Harold Burnham Featured Speaker at Boatbuilders Show

 

Harold McKinney and John Murphy, Jr (left to right), and three unidentified students from the Malaga Island school, circa 1910. Fishermen’s Voice Photo

Among the speakers at the Maine Boat Builders Show in Portland in late March was Essex, Massachusetts wooden boat and ship builder Harold Burnham. Burnham’s talk focused on recent and past boat building projects. His work over the last couple of years has been multi-dimensional, as the owner’s representative, overseeing the restoration of the 129’ schooner Ernestina at the Boothbay Harbor Shipyard, in Boothbay, ME.

Burnham travels weekly from Essex to Boothbay, where he spends two days working on the Ernestina, a ship designed and built at Gloucester, MA, near his hometown of Essex, in 1894. The Ernestina has had a long sailing life. From fishing and coasting in Nova Scotia and Newfoundland to Arctic exploration and Arctic surveying for the U.S. government to later trade with the Cape Verde Islands and New Bedford, MA. The Ernestina has been designated by the U.S. Department of the Interior a National Historic Landmark as part of the New Bedford Whaling National Historic Park. It also serves as the state ship of Massachusetts. It is being restored through a joint public/private funding venture. The Earnestina is the last surviving U.S. schooner of its type and size.
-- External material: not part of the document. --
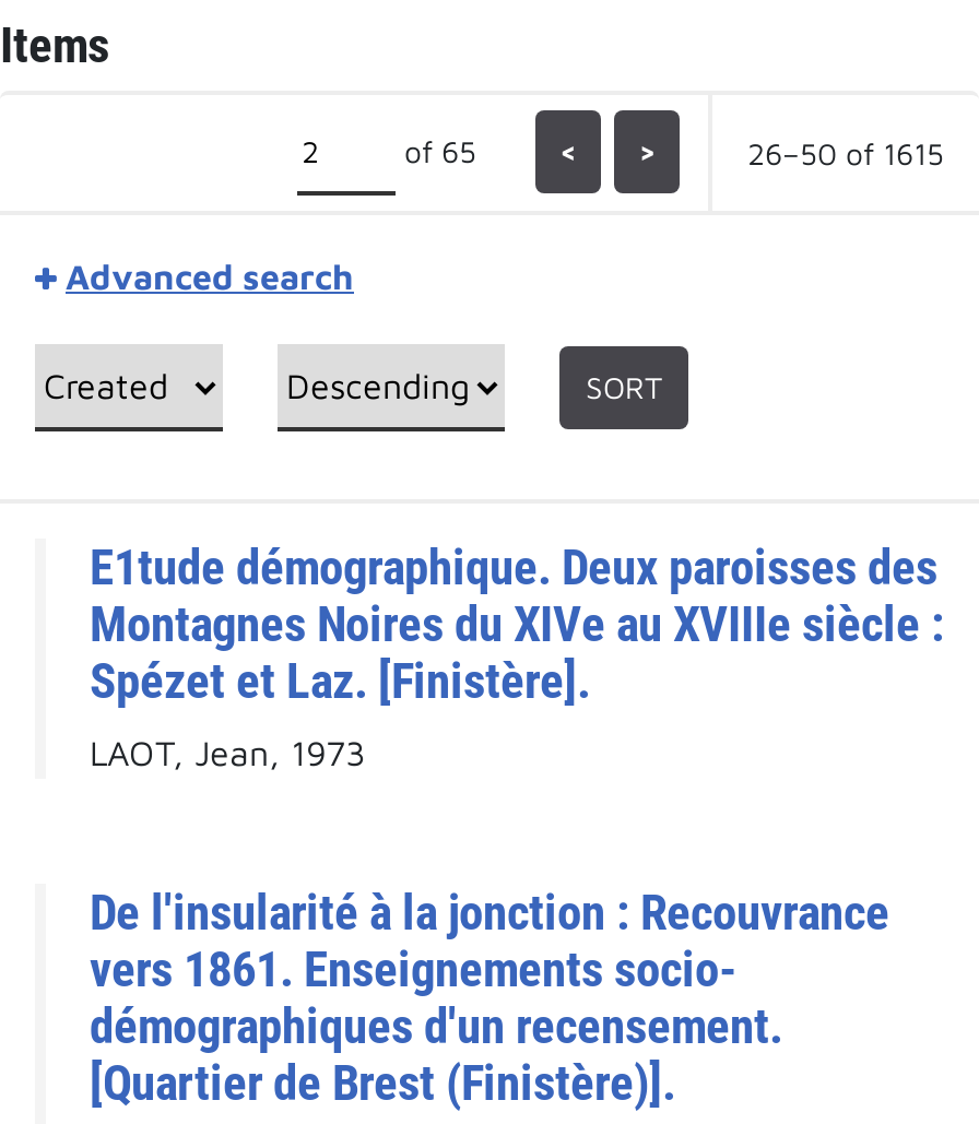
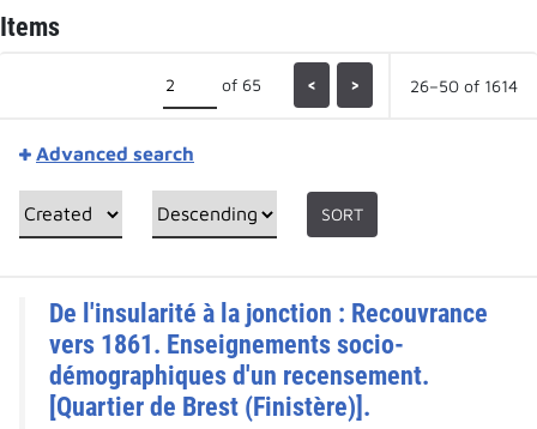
[747,133,944,170] 26–50 of 1615 -> [410,75,518,95] 26–50 of 1614
[90,539,944,772] E1tude démographique. Deux paroisses des | Montagnes Noires du XIVe au XVIIIe siècle : | Spézet et Laz. [Finistère]. | LAOT, Jean, 1973 -> none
Burnham showed slides and video and discussed several boat building projects at his shipyard. They included the 65’ fishing schooner Thomas E. Lannon, Maine pinkies, the Schooner Ardelle and many others. Burnham, a master shipwright, is a 2012 National Heritage Fellow. He builds wooden boats in the traditional manner, outdoors and using traditional tools, at water’s edge on the same beach where his family has built boats for nearly 400 years.